- IATA: none; ICAO: VYNP;

Summary
- Airport type: Military
- Serves: Myitkyina
- Location: Myitkyina, Myanmar
- Elevation AMSL: 140 m / 459 ft
- Coordinates: 25°21′09.24″N 097°17′41.58″E﻿ / ﻿25.3525667°N 97.2948833°E

Map
- Nampong Air Force Base

Runways
| Direction | Length |  | Surface |
| m | ft |
| 18/36 | 3,360 | 11,025 | Asphalt |

= Nampong Air Force Base =

Nampong Air Force Base is a Myanmar Air Force base in Myitkyina, Myanmar (Burma).

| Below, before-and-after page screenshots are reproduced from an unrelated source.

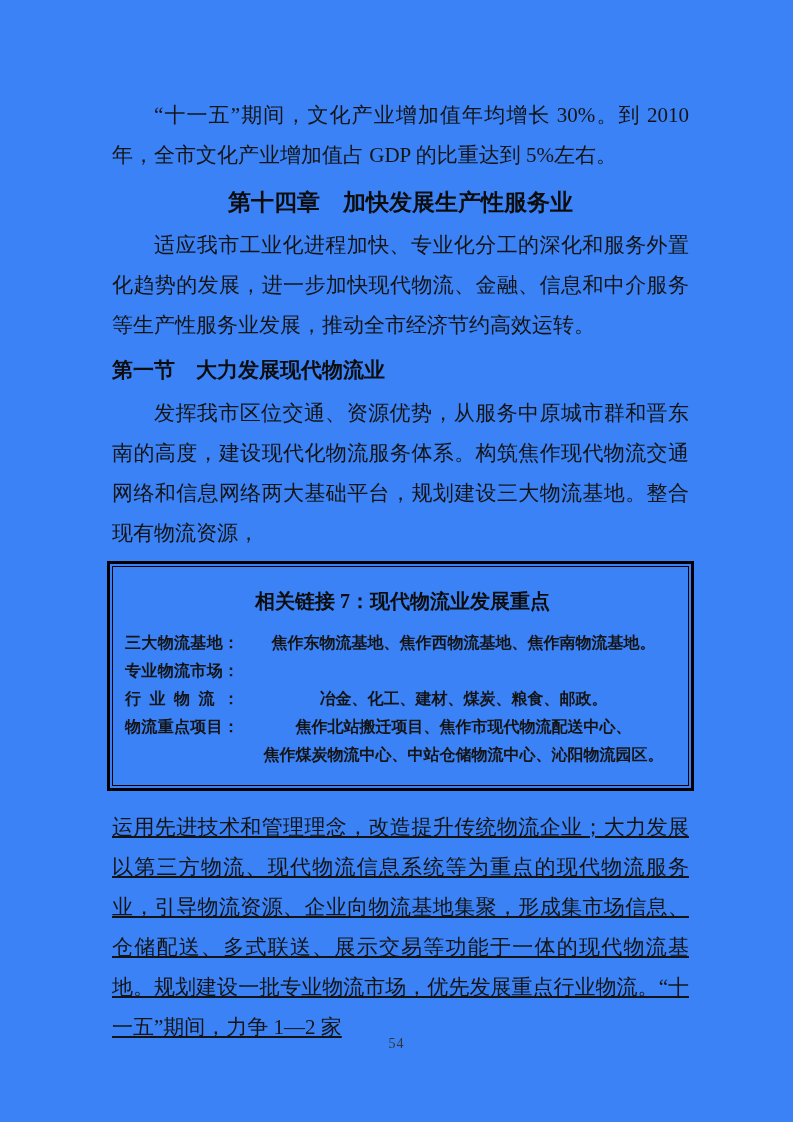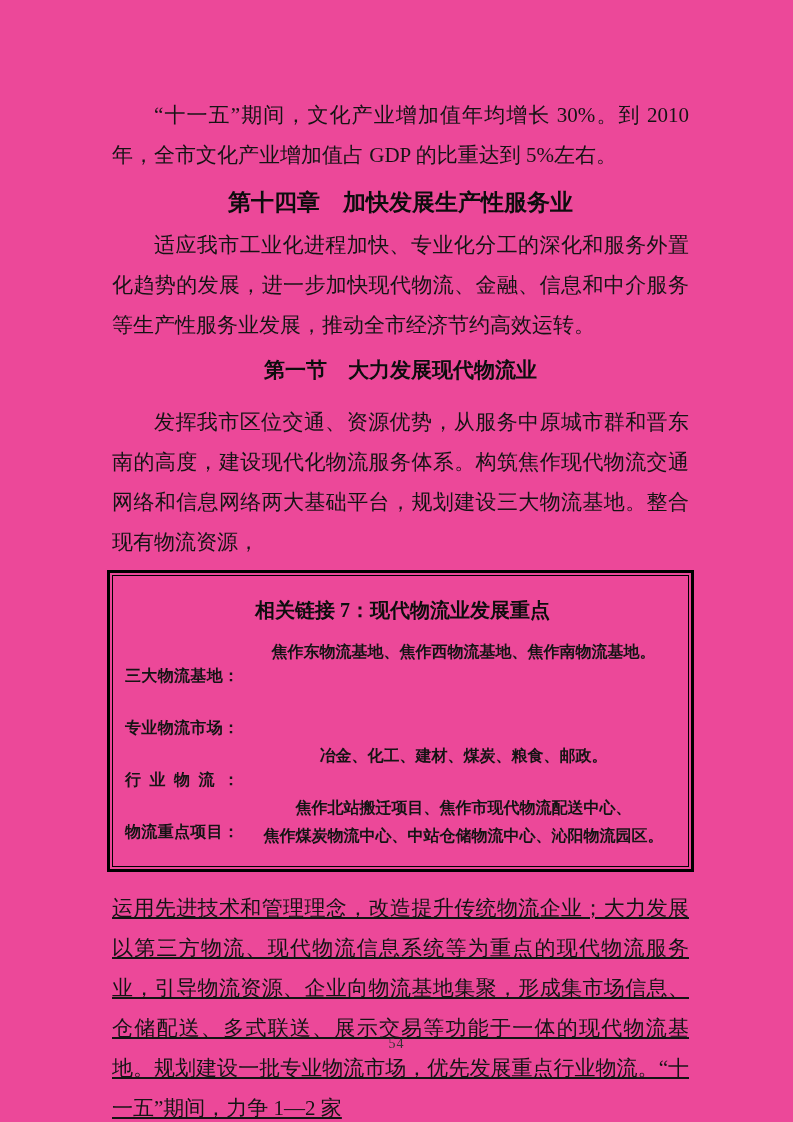"“十一五”期间，文化产业增加值年均增长 30%。到 2010" .page { background: #ec4899 -> #3b82f6 }
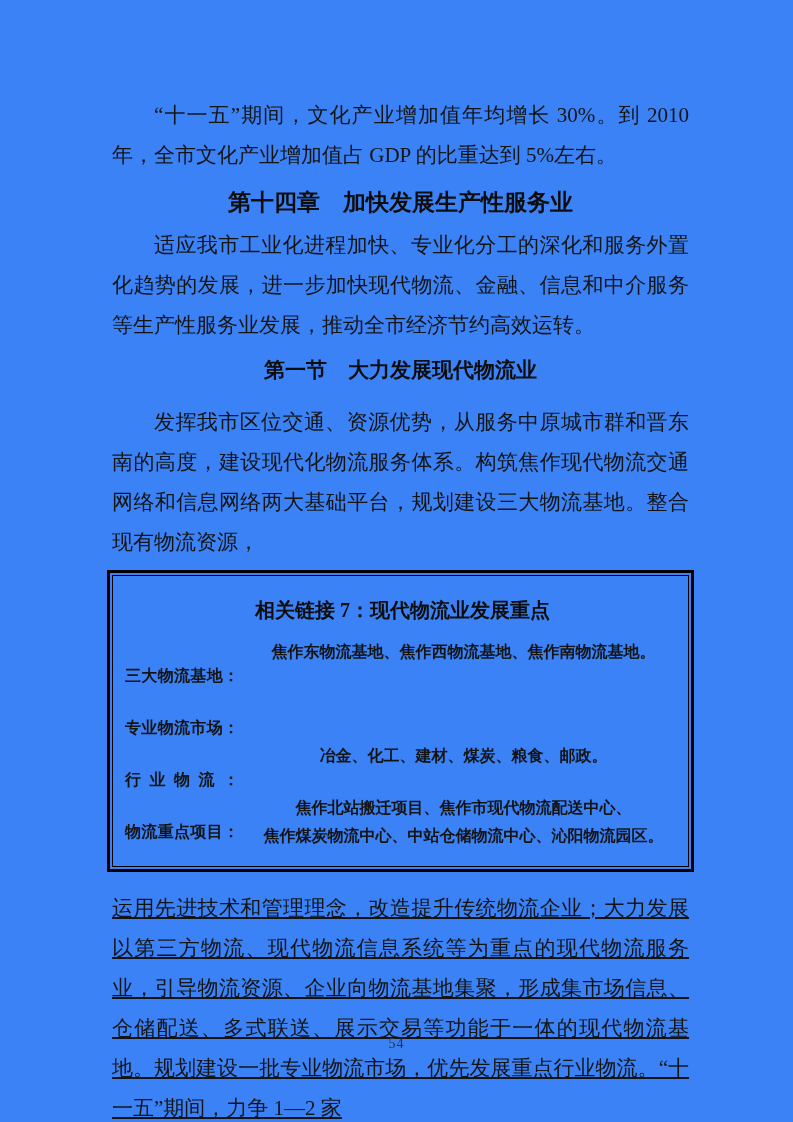"第一节 大力发展现代物流业" .section { margin: 10px 0 17px 0 -> 10px 0 8px 0; text-align: center -> none }
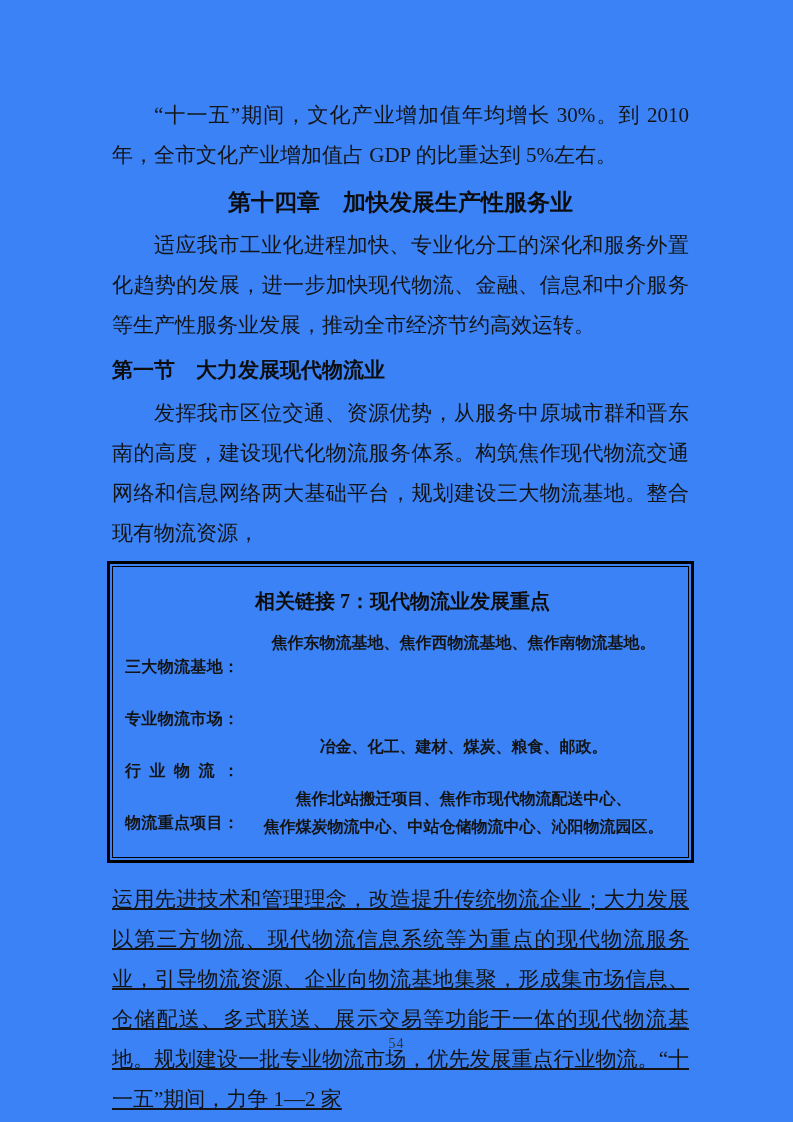"三大物流基地：" .lb-label { margin-top: 24px -> none }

Formerly known as Myikyina West, it is located several miles to the west of Myitkyina. It is in current military use and home to a fighter squadron and an attack squadron.

==History==
Built by the Allies during World War II as Namponmao Airfield, the airfield was used primarily as a transport facility during the Burma Campaign 1944-1945 by the Tenth Air Force 4th Combat Cargo Group beginning in June 1945 flying C-46 Commandos as a combat resupply airfield, air-dropping pallets of supplies and ammunition to the advancing Allied forces on the ground.

With the defeat of the Japanese forces in Burma, the group began cargo and passenger flights over "the Hump" (Himalayan Mountains) to and from China, assisting the movement of the 3d Combat Cargo Group to Shanghai.

The Americans left in November 1945 at the end of the war.